The Trail – Chapter 3

The storm beat at the old masonry of the ruined watchtower. Within its crumbling walls the man finished skinning his deer after gutting it outside. He worked with the mechanical efficiency of an experienced craftsman. As his hands moved of their own accord, his mind reeled with the recent developments.

          He had been presented with two facts of great import; people are most likely nearby, and something out there is killing for fun. As he cut open the sternum and removed the heart of the doe, he was reminded of the human corpse with its chest ripped open.

          Though he didn’t want to admit it, the most likely perpetrator was a demon. The foul denizens of Gaul would cut a man open like that, he mused. He paused in his work as this thought returned to haunt him.

          He leaned against the deer carcass, strung up from the elm tree and angled so as to stay out of the rain. He was covered in blood up to his elbows. His grip on the knife was starting to grow slick. Looking out into the grey rainfall, he tried his best to argue against the demon hypothesis.

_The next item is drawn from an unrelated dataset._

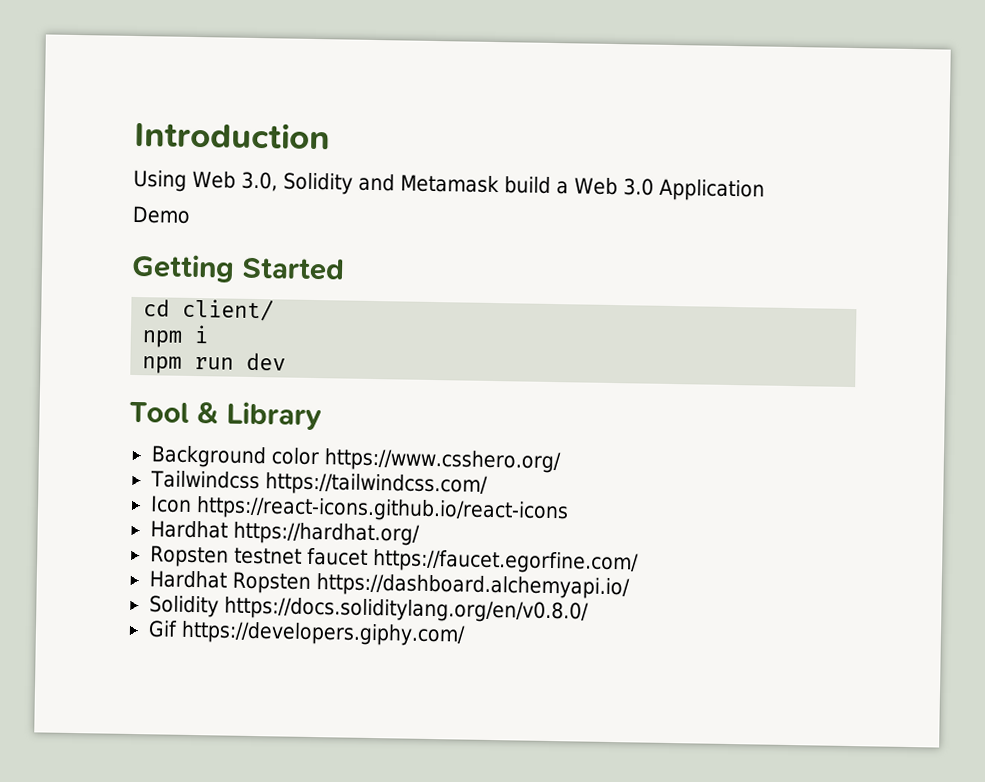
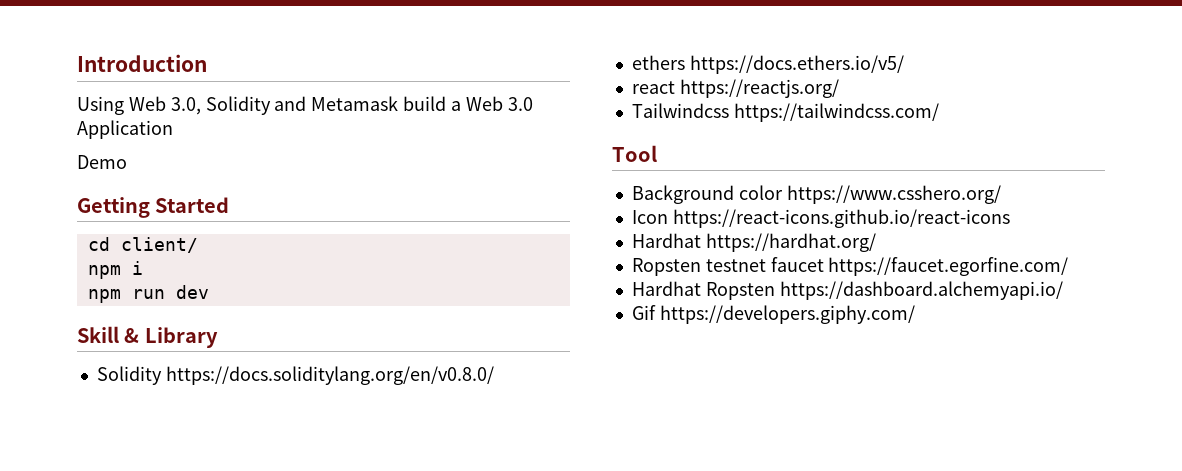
[129,401,189,423] Tool -> [77,326,119,343] Skill
(322, 416) none -> [96,366,494,385] [631,55,904,74] [631,79,839,98] [631,103,939,122] [612,145,657,162] // Solidity https://docs.soliditylang.org/en/v0.8.0/ // ethers https://docs.ethers.io/v5/ // react https://reactjs.org/ // Tailwindcss https://tailwindcss.com/ // Tool
[149,470,488,497] // Tailwindcss https://tailwindcss.com/ -> (1001, 194) none
[148,595,589,624] // Solidity https://docs.soliditylang.org/en/v0.8.0/ -> (1063, 290) none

It could be…what about a…., he racked his brain for another answer.

These lands have no shortage of curses, guardians, and other such phenomena left over from the Dominus Era. It wouldn’t be the first time I’ve faced something like it. Although this time around I won’t have anyone’s help. And it won’t be a test.

The best strategy would be to avoid this creature at all costs. The faster he escaped its hunting grounds, the better.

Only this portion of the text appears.